According to Nielsen, 638,000 homes and 903,000 viewers tuned in to the first eNASCAR iRacing Pro Series on Sunday, March 22. The event was the first time iRacing esports aired on Fox Sports. Last weekend's event, meanwhile, scored more than 1.3 million viewers across Fox and FS1.

"It’s filling the void for NASCAR fans," says Zager. In the process, it may also be opening the door for more esports coverage on the network. "We're always looking for compelling and engaging content and sometimes it takes something crazy and unfortunate to happen for ideas like this to come to the surface for broadcast," Zager says.

In addition to NASCAR, Fox Sports also aired the Madden NFL Invitational over the weekend.

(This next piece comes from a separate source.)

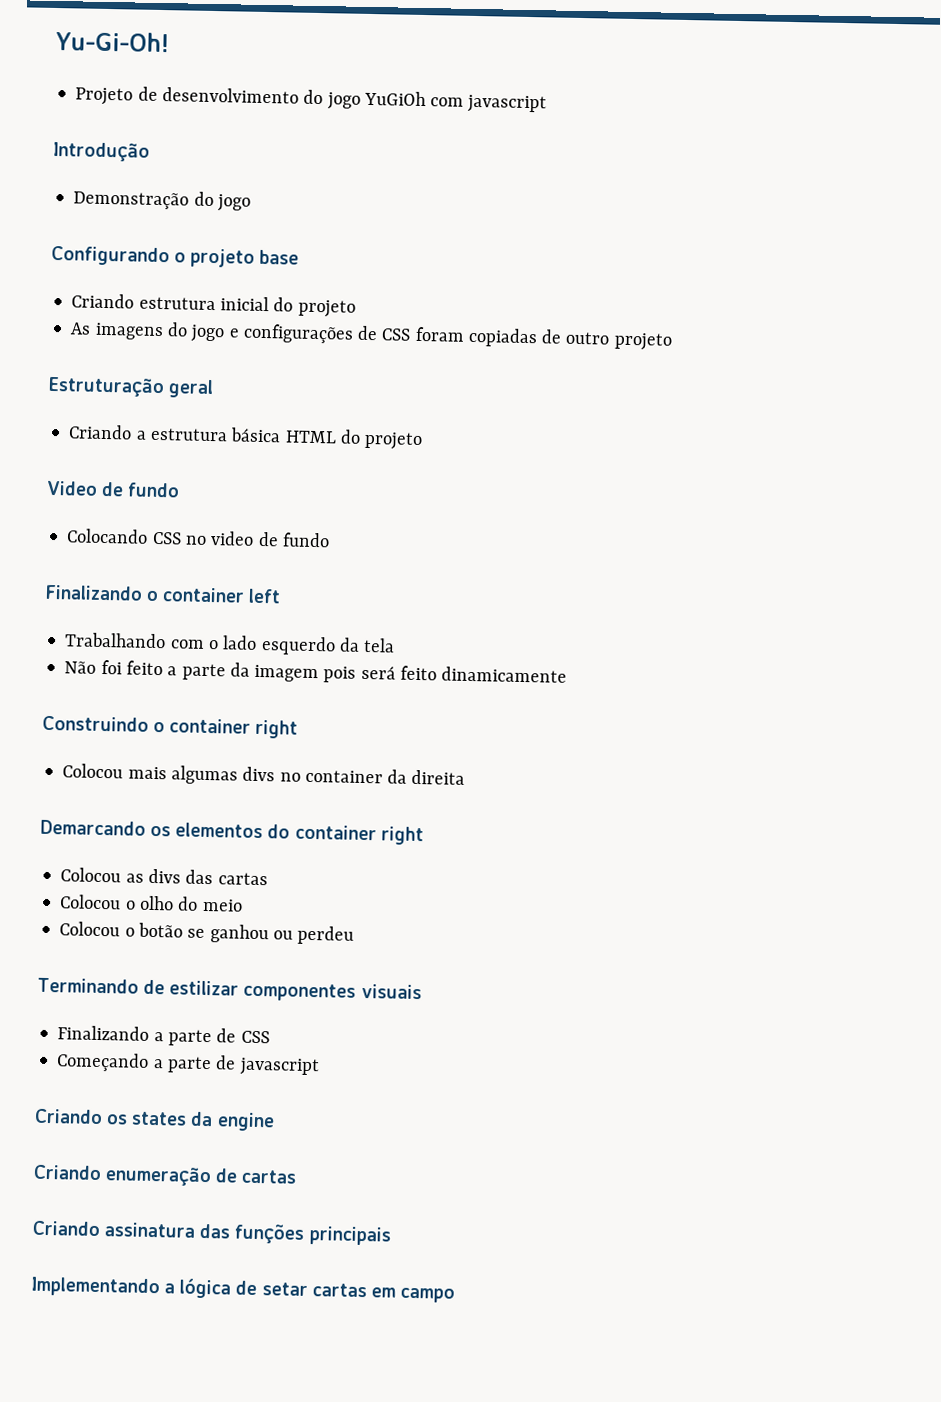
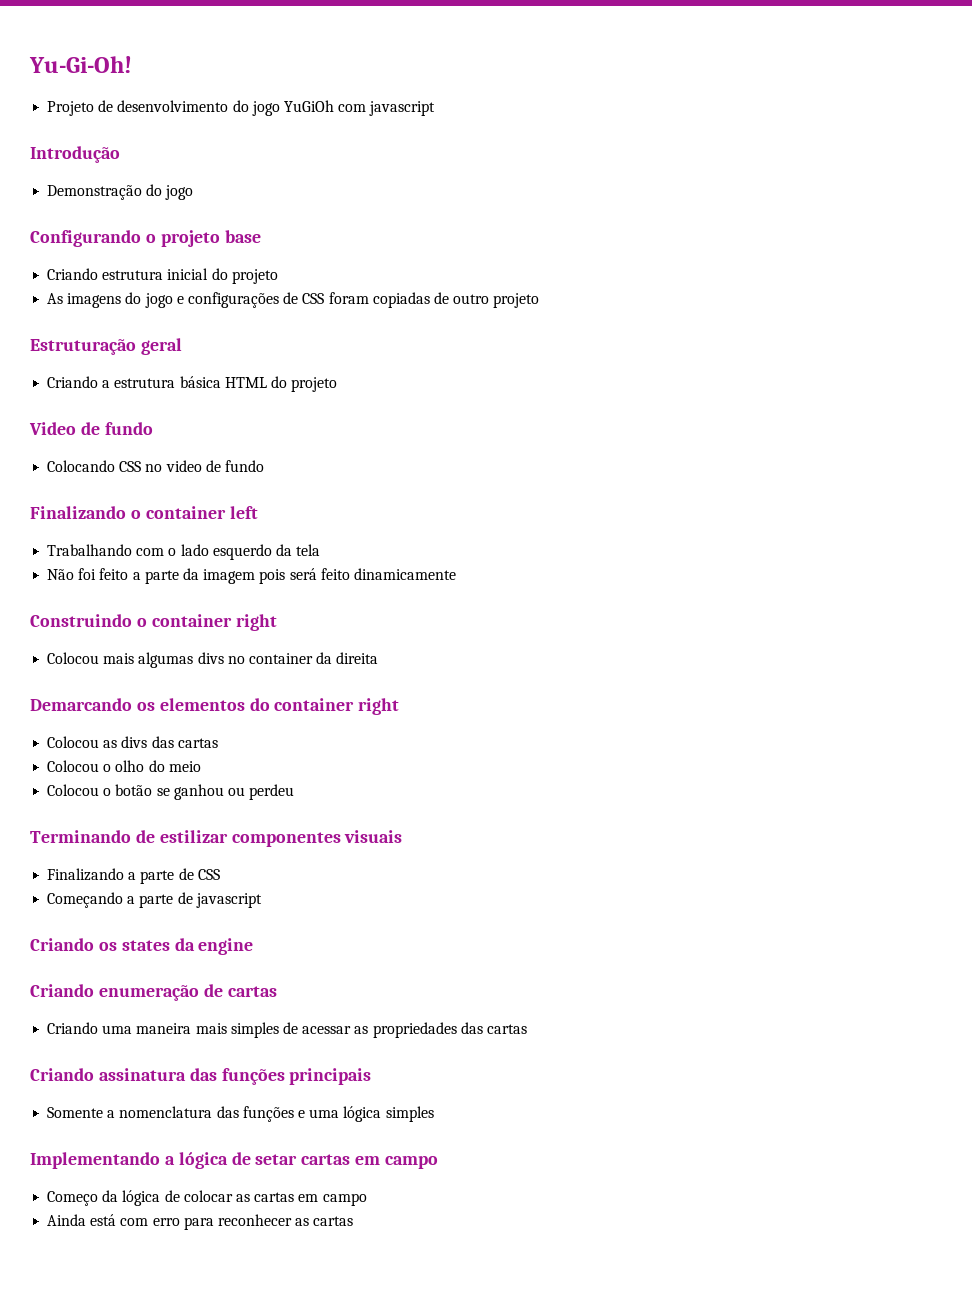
+ Criando uma maneira mais simples de acessar as propriedades das cartas
+ Somente a nomenclatura das funções e uma lógica simples
+ Começo da lógica de colocar as cartas em campo
+ Ainda está com erro para reconhecer as cartas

The live, online esports tournament saw eight NFL stars (Michael Vick, Matt Leinart, Juju Smith-Schuster, Ahman Green, T.J. Houshmandzadeh, Orlando Scandrick, Derwin James and Antonio Cromartie) compete to raise awareness for CDC Foundation’s COVID-19 relief efforts. 

Meanwhile, the MLB is also currently exploring esports options amid the current postponement of its 2020 season, while the NBA has partnered with ESPN and ESPN 2 to broadcast a NBA 2K20 tournament between 16 current NBA stars starting April 3.

"We are considering a variety of virtual efforts that will help keep our fans engaged with baseball, most importantly while cautioning everyone that can to stay home and as safe as possible," says Jamie Leece, senior vp gaming and virtual reality at MLB. "If we can help keep people entertained while they have to stay home, then Major League Baseball is going to do that."

Last Friday, MLB hosted an online tournament with four of its stars (Trevor May, Amir Garrett, Hunter Pence and Blake Snell) competing in Sony's MLB The Show 20. The event was live-streamed on Twitch, Facebook, Twitter and YouTube.

"The interest in video games and esports has increased dramatically over the last few years and our players and clubs have shown interest in the space," says Leece. "Younger players especially are playing video games more and more. In fact, as we organized the inaugural Players Tournament, we found more players than expected who were interested in playing each other. So we anticipate there being a lot more engagement and activity in this area."

"Right now we're constantly looking at everything," says Zager. "We want people to know that we're taking it seriously, but, more importantly, we're having fun and giving people an escape here from everything going on."